What Happened to Tucker?
Jason Zengerle's book reveals that there is no easy, definitive answer.
“What the hell happened to Tucker Carlson?” That is the question Jason Zengerle poses and attempts to answer in his new biography, Hated by All the Right People: Tucker Carlson and the Unraveling of the Conservative Mind. It is a question asked by Washington journalists and conservative intellectuals across America. As the book title suggests, it is not a question that is asked admiringly.
Unfortunately, as Zengerle shows, there is no easy, definitive answer to the question. Even President Donald Trump seems confused by the trajectory of the former Fox News host. According to recent X posts by Tucker’s former friend and ally, Yoram Hazony, the president asked Tucker to cool it on the antisemitism, which Tucker is promoting by platforming antisemites and then claiming with false naivete, “I’m just asking questions.” Tucker contacted Hazony, who is Jewish, and asked him how to get past the antisemitism problem. Hazony explained that Tucker’s increasing antisemitism is so apparent to Jews on both the left and the right that there is not much he can do. Tucker appeared befuddled by this, as if somehow unaware of what he had been doing.

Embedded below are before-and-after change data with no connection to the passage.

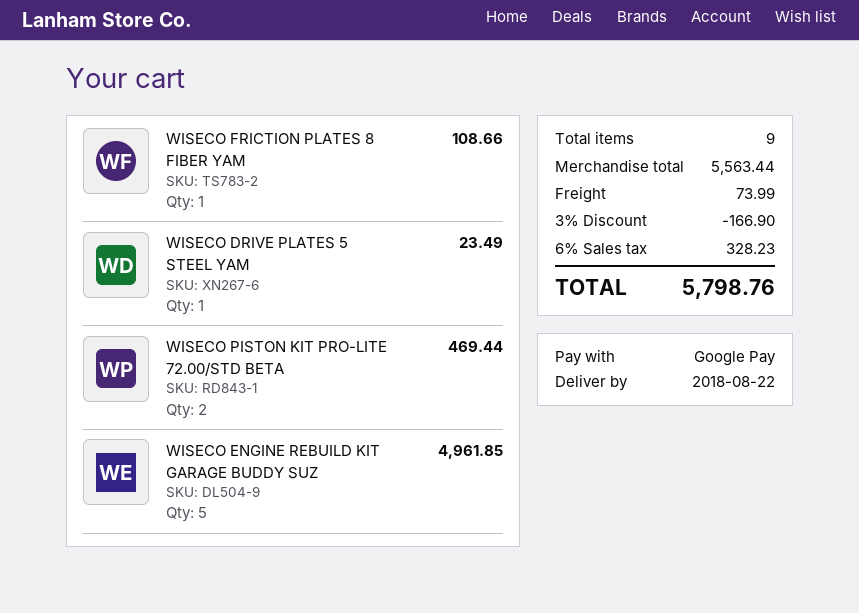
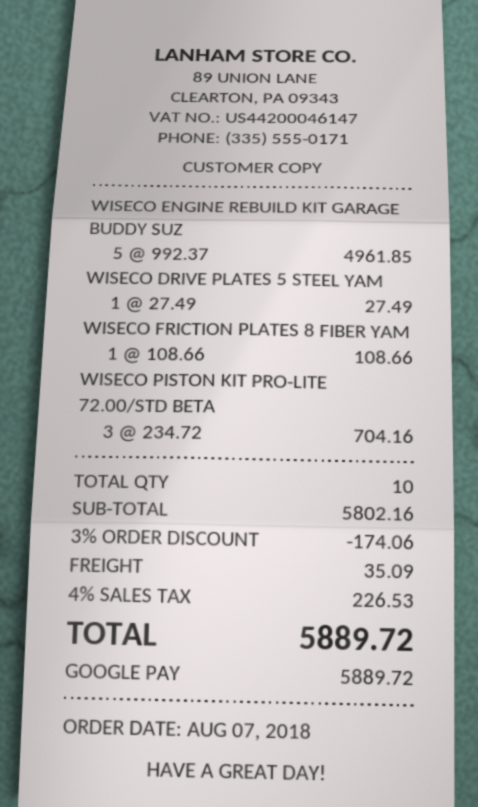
WISECO DRIVE PLATES 5 STEEL YAM: 1 for 23.49 -> 1 for 27.49
WISECO PISTON KIT PRO-LITE 72.00/STD BETA: 2 for 469.44 -> 3 for 704.16
total quantity: 9 -> 10
subtotal: 5563.44 -> 5802.16
discount: 3% = 166.90 -> 3% = 174.06
shipping: 73.99 -> 35.09
tax: 6% = 328.23 -> 4% = 226.53
total: 5798.76 -> 5889.72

Tucker’s role in spreading antisemitism is a big part of the current Tucker narrative, but it barely appears in Zengerle’s book. This is in part because, like AI, Tucker’s transmogrification has accelerated over the last two years. Zengerle likely had already handed in his book draft as Tucker’s spiral became undeniable. Still, Zengerle does catalogue Tucker’s descent into the conspiratorial fever swamps that preceded his recent antisemitic binge.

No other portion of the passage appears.